▶ **Problem to work on**
Please print the entries below exactly, from the line with "customer number: CU91621 -> CU92695" through the line with "CUBAN BELT- GRAU: 5 for 155.00 -> none", including both of those lines and leaving out all others.

▶ **Data shown**
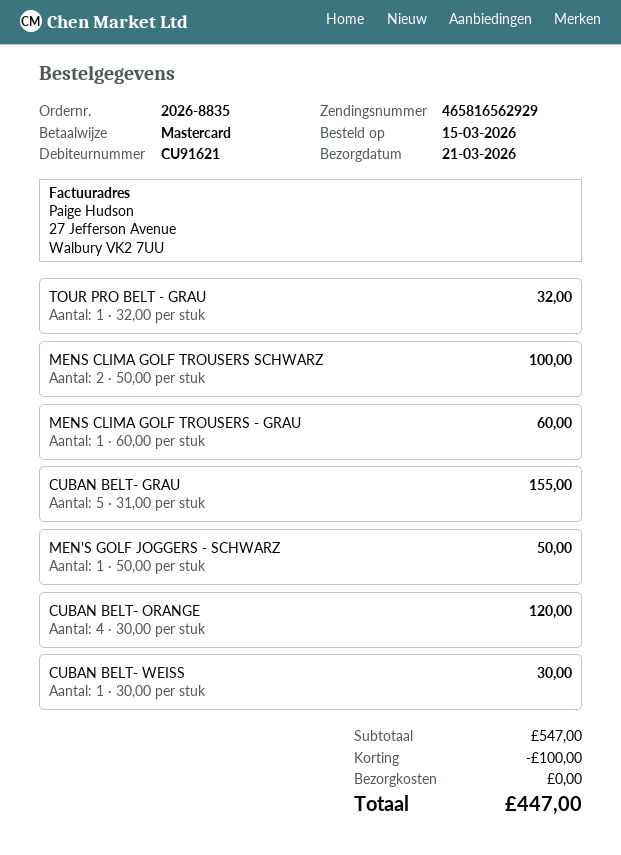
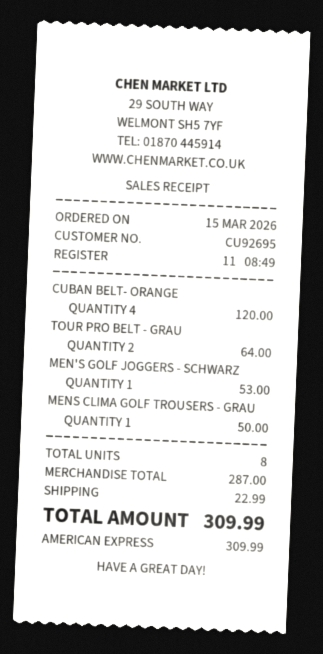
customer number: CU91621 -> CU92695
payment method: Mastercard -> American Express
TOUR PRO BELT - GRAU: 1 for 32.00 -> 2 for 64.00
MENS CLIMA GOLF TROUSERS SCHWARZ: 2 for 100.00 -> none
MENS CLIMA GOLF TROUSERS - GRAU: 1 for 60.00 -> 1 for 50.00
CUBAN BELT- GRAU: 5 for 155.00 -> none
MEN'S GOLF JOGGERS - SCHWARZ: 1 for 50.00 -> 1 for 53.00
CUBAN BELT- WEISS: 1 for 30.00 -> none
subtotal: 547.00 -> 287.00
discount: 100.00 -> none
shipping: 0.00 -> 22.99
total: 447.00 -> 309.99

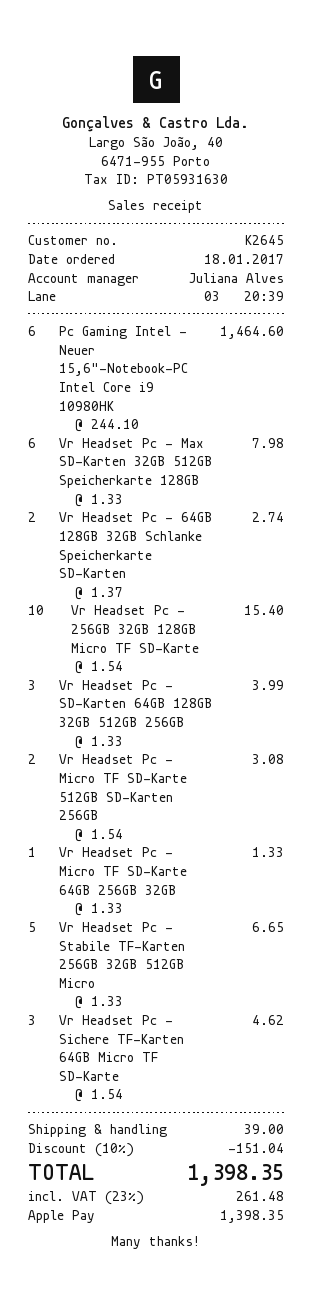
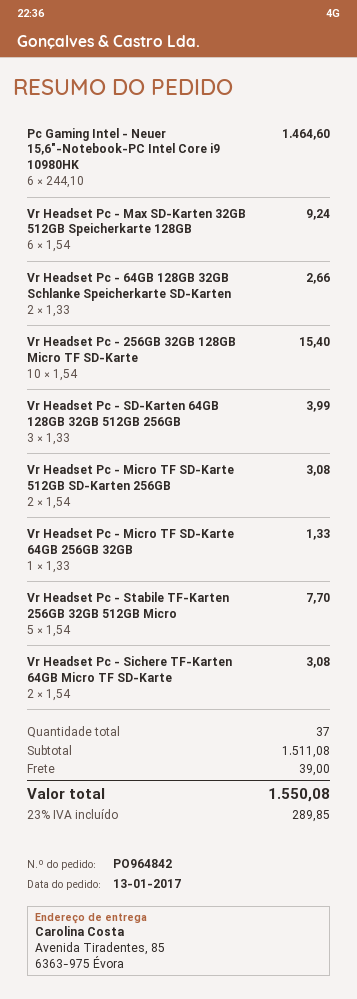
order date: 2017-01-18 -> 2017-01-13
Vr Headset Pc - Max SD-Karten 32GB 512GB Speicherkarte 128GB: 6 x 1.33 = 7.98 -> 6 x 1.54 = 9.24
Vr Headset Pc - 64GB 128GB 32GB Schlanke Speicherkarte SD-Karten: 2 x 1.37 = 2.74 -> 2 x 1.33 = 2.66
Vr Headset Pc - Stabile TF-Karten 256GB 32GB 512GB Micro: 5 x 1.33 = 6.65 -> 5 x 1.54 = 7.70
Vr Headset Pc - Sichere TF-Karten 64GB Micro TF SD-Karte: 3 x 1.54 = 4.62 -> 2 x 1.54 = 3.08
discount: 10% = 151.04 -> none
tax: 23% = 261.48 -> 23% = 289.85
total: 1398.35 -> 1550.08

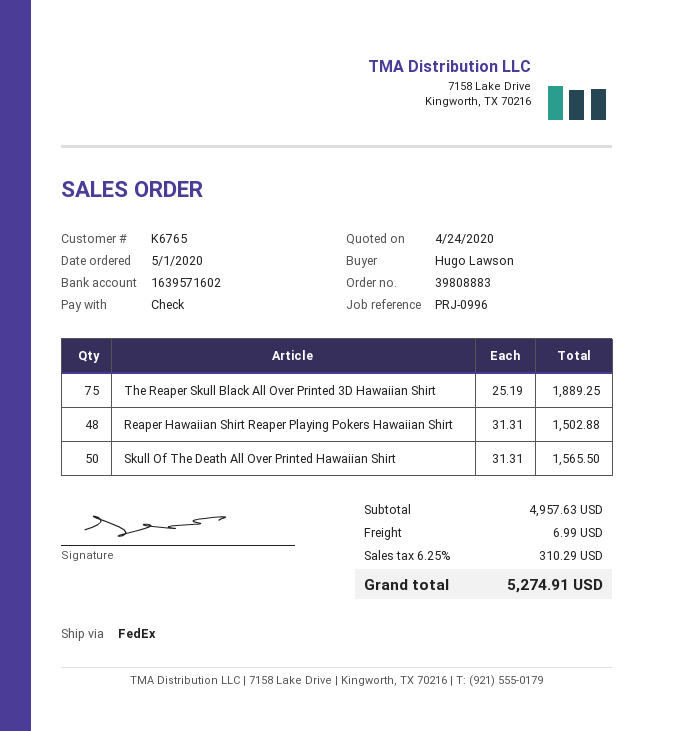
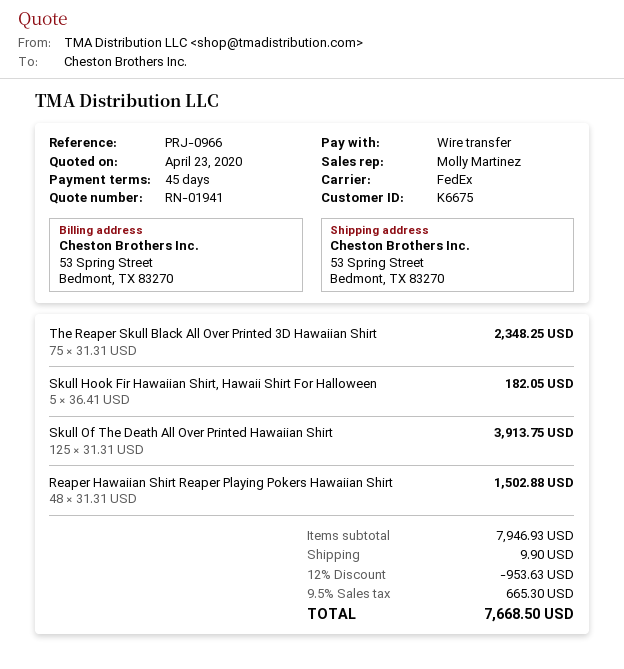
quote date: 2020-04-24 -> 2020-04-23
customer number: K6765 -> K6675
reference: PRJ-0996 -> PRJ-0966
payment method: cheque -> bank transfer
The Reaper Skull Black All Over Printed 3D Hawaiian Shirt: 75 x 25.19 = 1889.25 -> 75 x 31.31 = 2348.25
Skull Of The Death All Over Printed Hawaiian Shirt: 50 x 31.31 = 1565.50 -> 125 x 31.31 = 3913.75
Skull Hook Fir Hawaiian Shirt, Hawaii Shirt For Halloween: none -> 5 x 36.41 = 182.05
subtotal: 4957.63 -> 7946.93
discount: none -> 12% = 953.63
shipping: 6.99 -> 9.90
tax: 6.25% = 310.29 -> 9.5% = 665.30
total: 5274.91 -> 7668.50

--

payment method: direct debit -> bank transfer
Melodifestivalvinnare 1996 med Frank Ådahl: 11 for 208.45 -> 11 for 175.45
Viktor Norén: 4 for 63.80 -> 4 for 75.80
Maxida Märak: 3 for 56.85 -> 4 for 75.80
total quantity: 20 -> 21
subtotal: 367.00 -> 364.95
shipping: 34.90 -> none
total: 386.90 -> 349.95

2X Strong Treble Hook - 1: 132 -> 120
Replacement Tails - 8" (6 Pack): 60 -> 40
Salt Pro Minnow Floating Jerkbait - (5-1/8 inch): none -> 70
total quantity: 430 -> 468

▶ **Reply to the task**
customer number: CU91621 -> CU92695
payment method: Mastercard -> American Express
TOUR PRO BELT - GRAU: 1 for 32.00 -> 2 for 64.00
MENS CLIMA GOLF TROUSERS SCHWARZ: 2 for 100.00 -> none
MENS CLIMA GOLF TROUSERS - GRAU: 1 for 60.00 -> 1 for 50.00
CUBAN BELT- GRAU: 5 for 155.00 -> none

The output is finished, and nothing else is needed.